■ **Instructions to follow**: Write out everything in the records exactly, apart from the pictures.

■ **Entries supplied**:
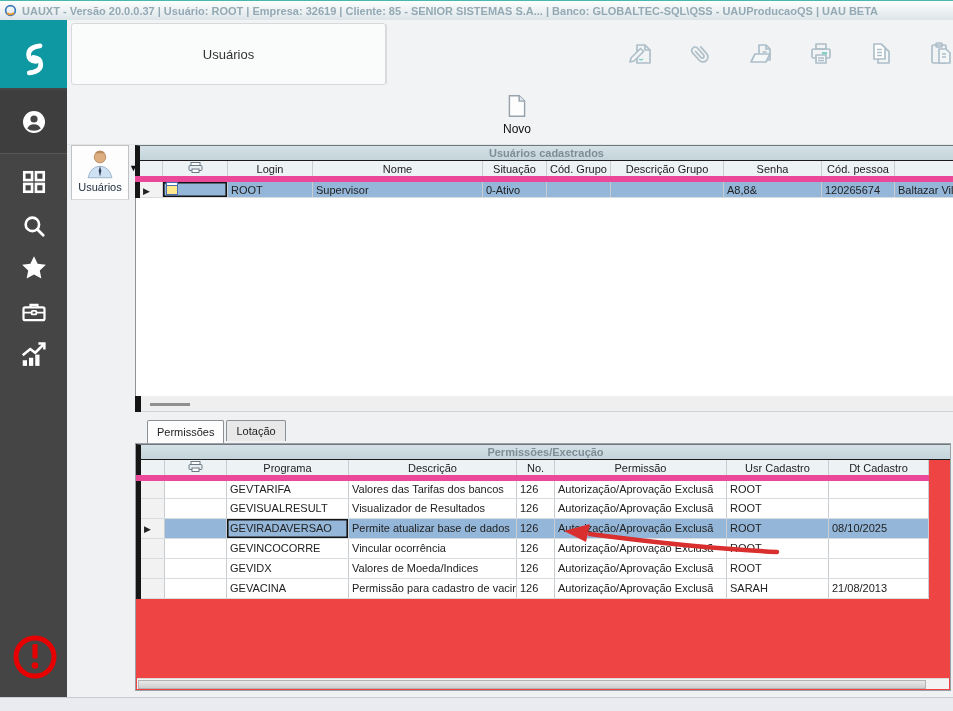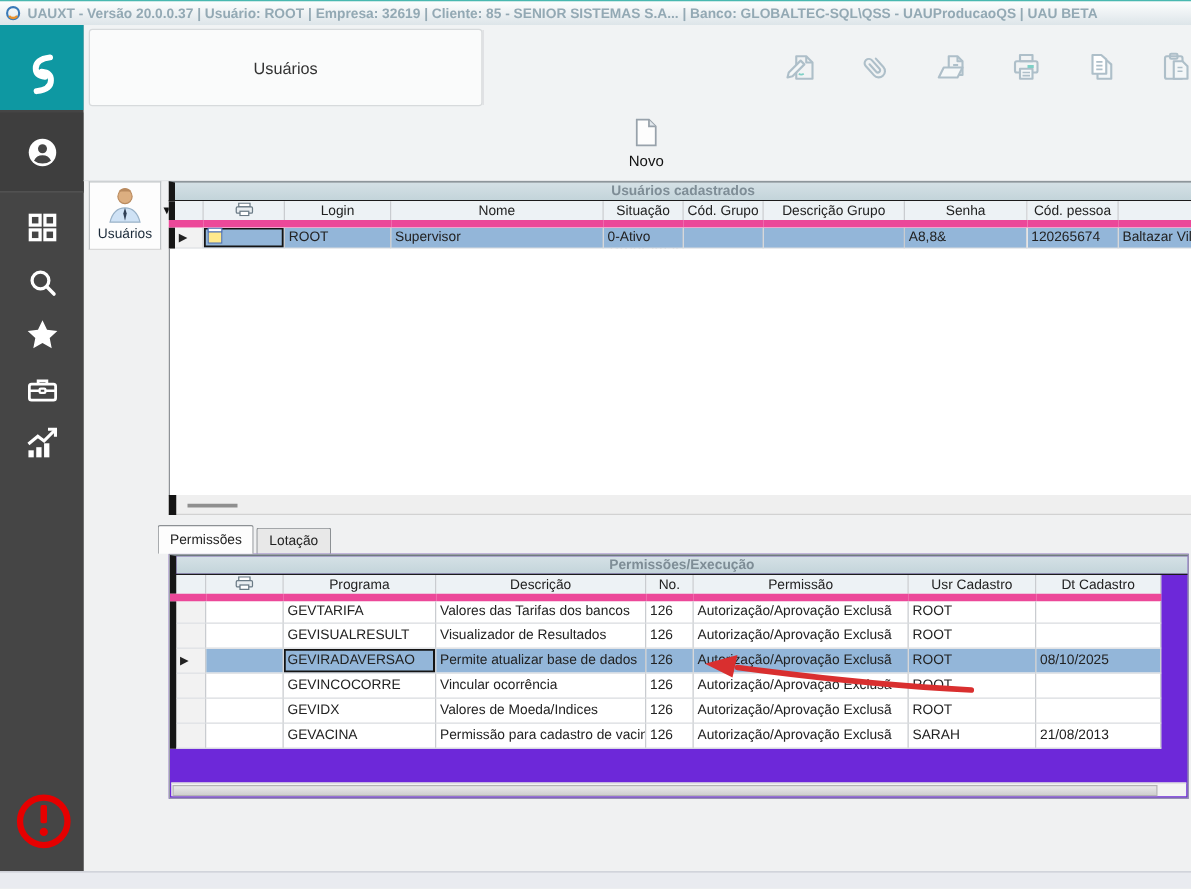--- a/index.html
+++ b/index.html
@@ -62,26 +62,26 @@
 
   .upper-grid { position:absolute; left:135px; top:145px; width:818px; }
   .upper-grid table { width:818px; }
   .upper-grid td, .upper-grid th { height:18px; }
   .upper-filler { width:818px; height:198px; background:#fff; border-left:1px solid #8f9398; }
 
   .splitter { position:absolute; left:135px; top:396px; width:818px; height:16px; background:#efefef; border-bottom:1px solid #d2d2d2; cursor:row-resize; }
   .splitter .blackmark { position:absolute; left:0; top:0; width:6px; height:16px; background:#141414; }
   .splitter .grip { position:absolute; left:15px; top:7px; width:40px; height:3px; background:#8f8f8f; }
 
-  .tabstrip { position:absolute; left:126px; top:420px; height:23px; display:flex; align-items:flex-end; }
+  .tabstrip { position:absolute; left:147px; top:420px; height:23px; display:flex; }
   .tab { height:21px; padding:0 9px; line-height:20px; font-size:11px; border:1px solid #8c9094; border-bottom:none;
     border-radius:2px 2px 0 0; background:#e8e8e8; color:#222; cursor:pointer; margin-right:2px; }
   .tab.active { background:#fdfdfd; height:23px; line-height:22px; z-index:2; }
 
-  .lower-panel { position:absolute; left:135px; top:443px; width:816px; height:196px; background:#6d28d9; border:1px solid #9aa0a6; }
+  .lower-panel { position:absolute; left:135px; top:443px; width:816px; height:248px; background:#ef4444; border:1px solid #9aa0a6; }
   .lower-panel table { width:790px; }
   .lower-panel td, .lower-panel th { height:20px; }
   .lower-panel th { height:18px; }
   .hscroll { position:absolute; left:1px; bottom:1px; width:812px; height:11px; background:#f3f3f3; border-top:1px solid #dcdcdc; }
   .hscroll .thumb { position:absolute; left:1px; top:1px; width:788px; height:9px; background:linear-gradient(#e9e9e9,#cfcfcf); border:1px solid #b3b3b3; cursor:pointer; }
 
   
   .statusbar { position:absolute; left:0; top:697px; width:953px; height:14px; background:#e9ebf0; border-top:1px solid #c9ccd4; }
 
   .arrow-overlay { position:absolute; left:0; top:0; width:953px; height:711px; pointer-events:none; z-index:50; }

■ **Solution for this task**:
--- a/index.html
+++ b/index.html
@@ -62,26 +62,26 @@
 
   .upper-grid { position:absolute; left:135px; top:145px; width:818px; }
   .upper-grid table { width:818px; }
   .upper-grid td, .upper-grid th { height:18px; }
   .upper-filler { width:818px; height:198px; background:#fff; border-left:1px solid #8f9398; }
 
   .splitter { position:absolute; left:135px; top:396px; width:818px; height:16px; background:#efefef; border-bottom:1px solid #d2d2d2; cursor:row-resize; }
   .splitter .blackmark { position:absolute; left:0; top:0; width:6px; height:16px; background:#141414; }
   .splitter .grip { position:absolute; left:15px; top:7px; width:40px; height:3px; background:#8f8f8f; }
 
-  .tabstrip { position:absolute; left:126px; top:420px; height:23px; display:flex; align-items:flex-end; }
+  .tabstrip { position:absolute; left:147px; top:420px; height:23px; display:flex; }
   .tab { height:21px; padding:0 9px; line-height:20px; font-size:11px; border:1px solid #8c9094; border-bottom:none;
     border-radius:2px 2px 0 0; background:#e8e8e8; color:#222; cursor:pointer; margin-right:2px; }
   .tab.active { background:#fdfdfd; height:23px; line-height:22px; z-index:2; }
 
-  .lower-panel { position:absolute; left:135px; top:443px; width:816px; height:196px; background:#6d28d9; border:1px solid #9aa0a6; }
+  .lower-panel { position:absolute; left:135px; top:443px; width:816px; height:248px; background:#ef4444; border:1px solid #9aa0a6; }
   .lower-panel table { width:790px; }
   .lower-panel td, .lower-panel th { height:20px; }
   .lower-panel th { height:18px; }
   .hscroll { position:absolute; left:1px; bottom:1px; width:812px; height:11px; background:#f3f3f3; border-top:1px solid #dcdcdc; }
   .hscroll .thumb { position:absolute; left:1px; top:1px; width:788px; height:9px; background:linear-gradient(#e9e9e9,#cfcfcf); border:1px solid #b3b3b3; cursor:pointer; }
 
   
   .statusbar { position:absolute; left:0; top:697px; width:953px; height:14px; background:#e9ebf0; border-top:1px solid #c9ccd4; }
 
   .arrow-overlay { position:absolute; left:0; top:0; width:953px; height:711px; pointer-events:none; z-index:50; }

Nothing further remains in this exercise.